If in the early 2010s the market seemed to be an arena between people and machines, now this line has almost been erased.Algotrading has ceased to be the prerogative of funds with billions of dollars in budgets.It has become a tool available to anyone who is willing to understand at least a little bit about the code and data.In 2025, the key word is intelligence.Not the one in the trader's head, but the one embedded in the algorithms.
AI systems no longer just follow orders - they learn.They analyze news, read the tone of tweets, predict volatility through machine learning models, and even adjust their own parameters in real time. What seemed like “Bloomberg fiction" five years ago is now working in retail terminals. But with this comes a new dilemma.
Previously, a trader relied on a strategy, but now he relies on a model trained on data that he himself does not always understand. And here the main question arises: who controls whom — a bot trader, or a bot trader? Automation is evolution, but not salvation. It does not negate the understanding of the market, it simply stops forgiving it. Every mistake is now more expensive because the execution speed is equal to the loss rate. But the potential is higher: one well-functioning algorithm is able to overtake the market month after month.
Most likely, everything is moving in this direction. Not to a world without traders, but to a world where the trader and the code act as partners. One sets the direction, the other does not make mistakes in arithmetic. The irony is that the smarter algorithms become, the more human understanding is valued—the ability to interpret, adapt, and feel the moment. AI can count billions of data, but it doesn't yet know what "intuition after a stop" is. And this is where the retail trader still has an advantage.
Yes, you can. Platforms like TradingView allow you to create simple strategies in Pine Script — even without knowledge of Python. But it is important to understand that “without code” does not mean “without logic.” If you don't understand how the strategy works, no bot will make it profitable.
The most popular are Python, Pine Script, and MQL5 (for MetaTrader).
Python is a universal choice for API, machine learning and optimization.
Pine Script is the best start for retail, especially if you work with TradingView.
According to JP Morgan and Bank for International Settlements, more than 70% of stock market transactions and about 92% of Forex transactions are performed by algorithms.

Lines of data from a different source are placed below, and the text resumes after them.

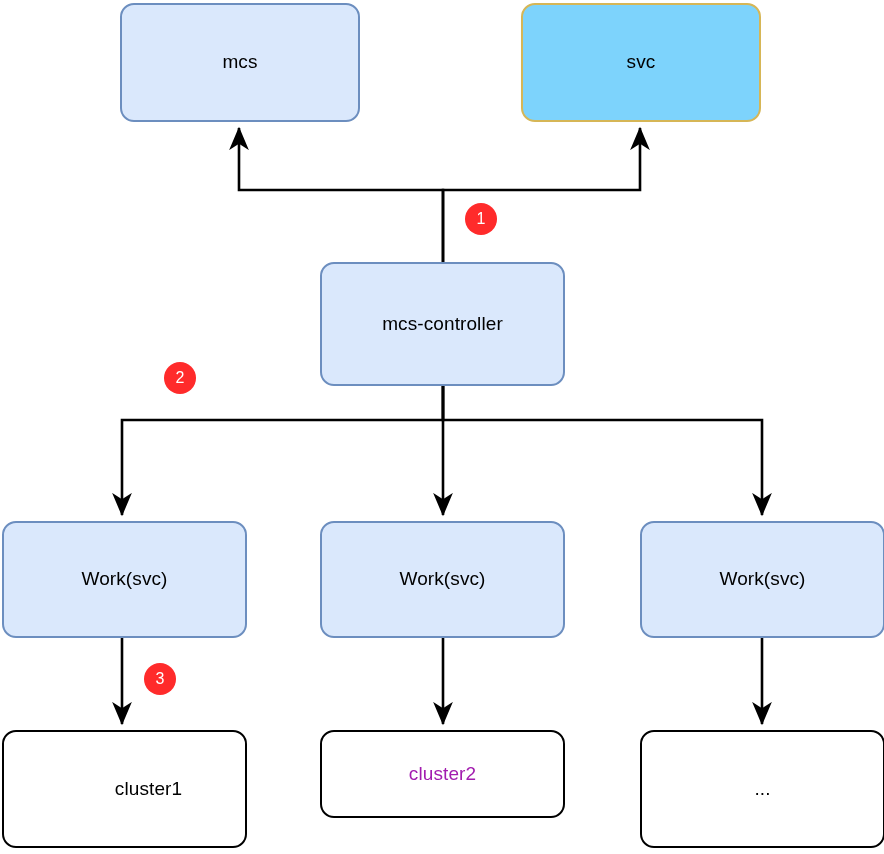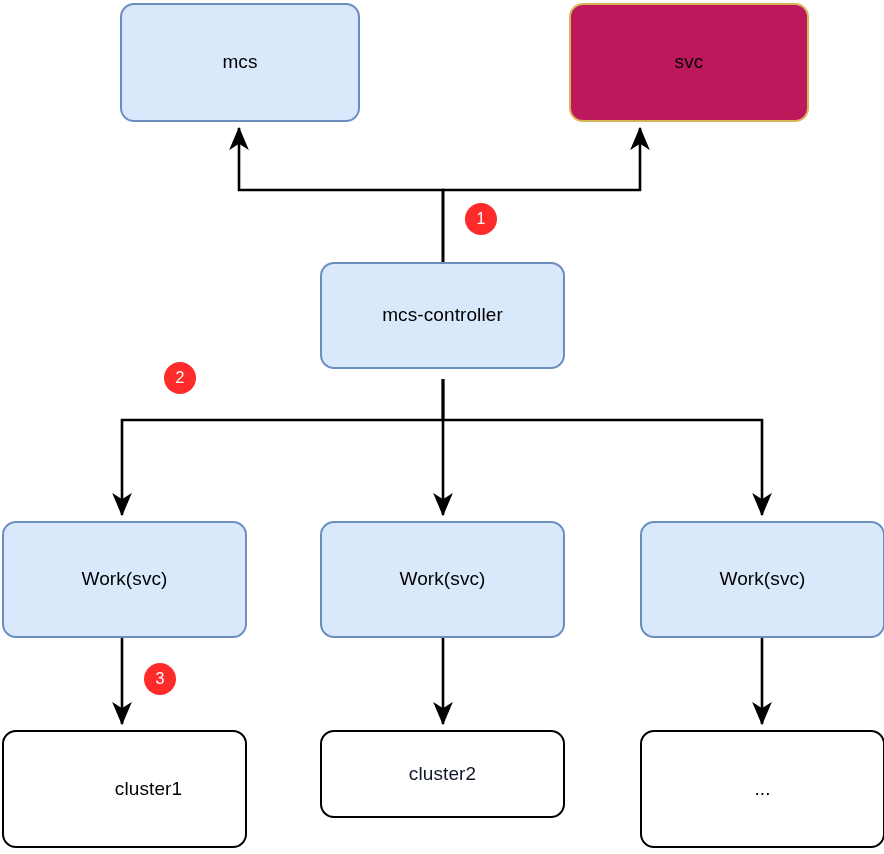--- a/index.html
+++ b/index.html
@@ -93,7 +93,7 @@
     <span class="node-label">mcs</span>
   </div>
 
-  <div class="node" id="node-svc" style="left: 521px; top: 3px; width: 240px; height: 119px; background: #be185d; border-color: rgb(214, 182, 86); color: rgb(0, 0, 0); margin-left: 48px;">
+  <div class="node" id="node-svc" style="left: 521px; top: 3px; width: 240px; height: 119px; background: #7dd3fc; border-color: rgb(214, 182, 86); color: rgb(0, 0, 0);">
     <span class="node-label">svc</span>
   </div>
 

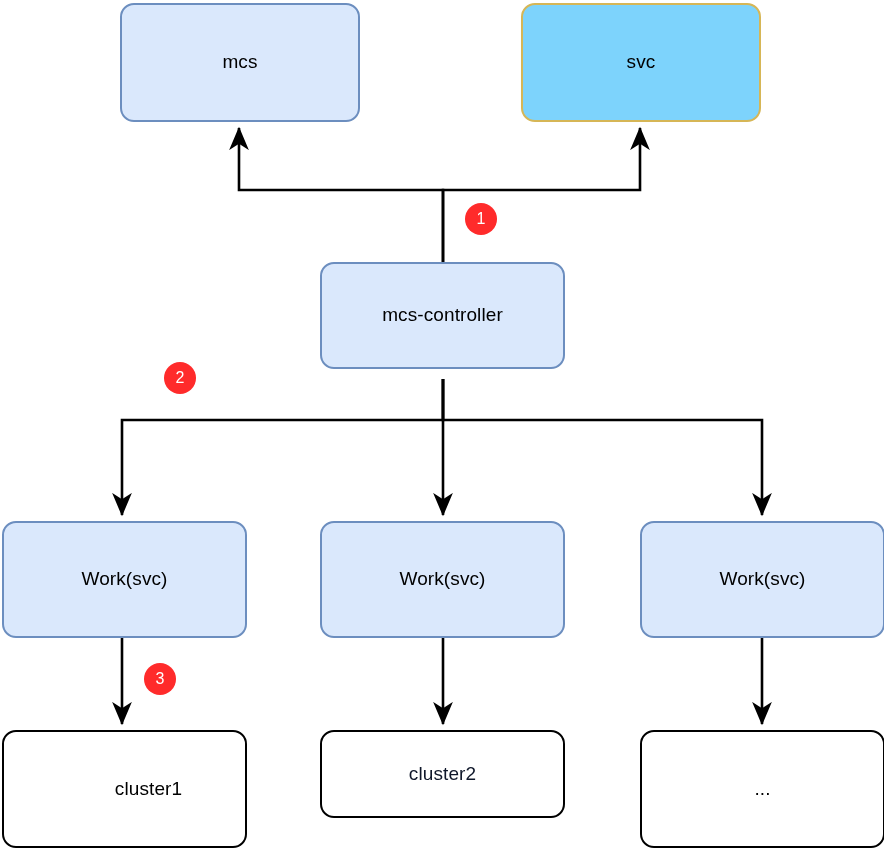--- a/index.html
+++ b/index.html
@@ -97,7 +97,7 @@
     <span class="node-label">svc</span>
   </div>
 
-  <div class="node" id="node-mcs-controller" style="left: 320px; top: 262px; width: 245px; height: 107px; background: rgb(218, 232, 252); border-color: rgb(108, 142, 191); color: rgb(0, 0, 0);">
+  <div class="node" id="node-mcs-controller" style="left: 320px; top: 262px; width: 245px; height: 124px; background: rgb(218, 232, 252); border-color: rgb(108, 142, 191); color: rgb(0, 0, 0);">
     <span class="node-label">mcs-controller</span>
   </div>
 

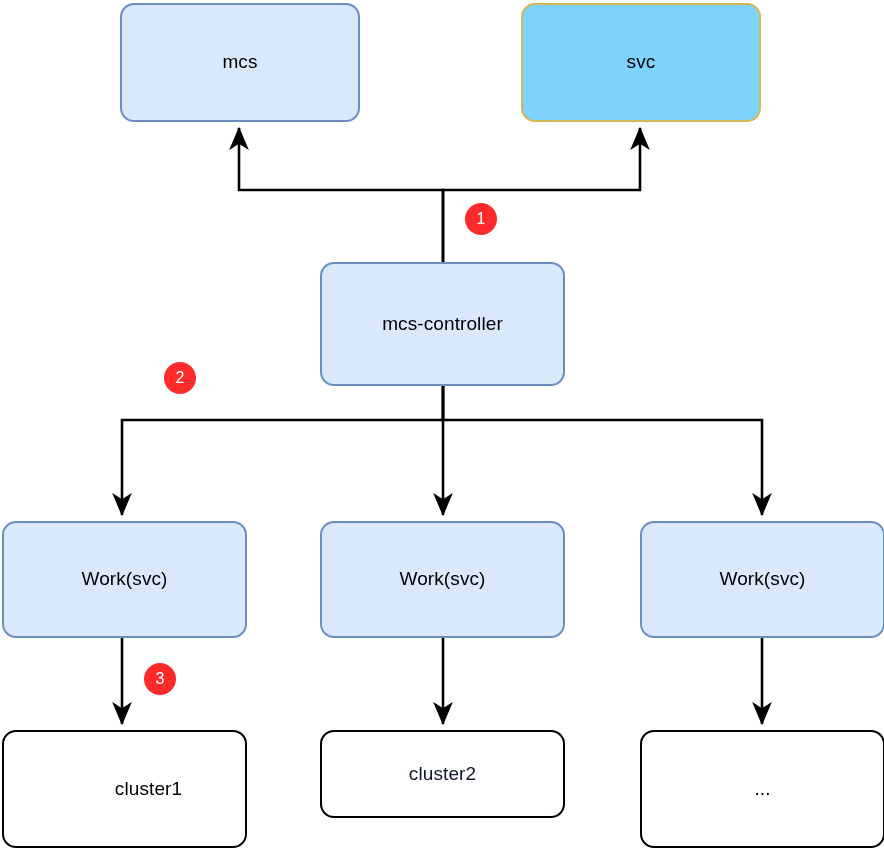--- a/index.html
+++ b/index.html
@@ -117,7 +117,7 @@
     <span class="node-label">cluster1</span>
   </div>
 
-  <div class="node" id="node-cluster2" style="left: 320px; top: 730px; width: 245px; height: 88px; background: rgb(255, 255, 255); border-color: rgb(0, 0, 0); color: #0f172a;">
+  <div class="node" id="node-cluster2" style="left: 320px; top: 730px; width: 245px; height: 88px; background: rgb(255, 255, 255); border-color: rgb(0, 0, 0); color: #a21caf;">
     <span class="node-label">cluster2</span>
   </div>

That is, most of the volume is no longer people, but code.
Theoretically— yes, but in practice it is better to use a VPS server.
It provides a stable 24/7 connection and protects the algorithm from failures.
A bot that freezes due to a Windows update is not the best way to test a strategy.
Yes. The trading bot works through the broker's API, which allows you to send signals and execute trades. Without a broker, a bot is just a program that does not send orders anywhere.
Many modern online prop firms already allow the use of trading bots if the strategy is transparent and does not violate risk limits.
Yes, and it's already working. AI models analyze news, social media, and the tone of headlines, helping algorithms adapt to the market.
But it's important to remember that artificial intelligence enhances strategy, not replaces it.
— Overfitting (fitting the story).
— Errors in the code and network connections.
— Ignoring fundamental events (Fed reports, CPI, earnings).
The main risk is to assume that the bot will "do everything by itself."
The minimum cost is from $ 10-30 per month for a VPS + API subscription.
If you use Python, add the cost of data and testing (about $20-50 per month).
You can start Pine Script on TradingView for free.
Yes, if the goal is to systematize trading and remove emotions.
Not if you're looking for a "magic profit button."
Algotrading is not a substitute for a trader, but his amplifier.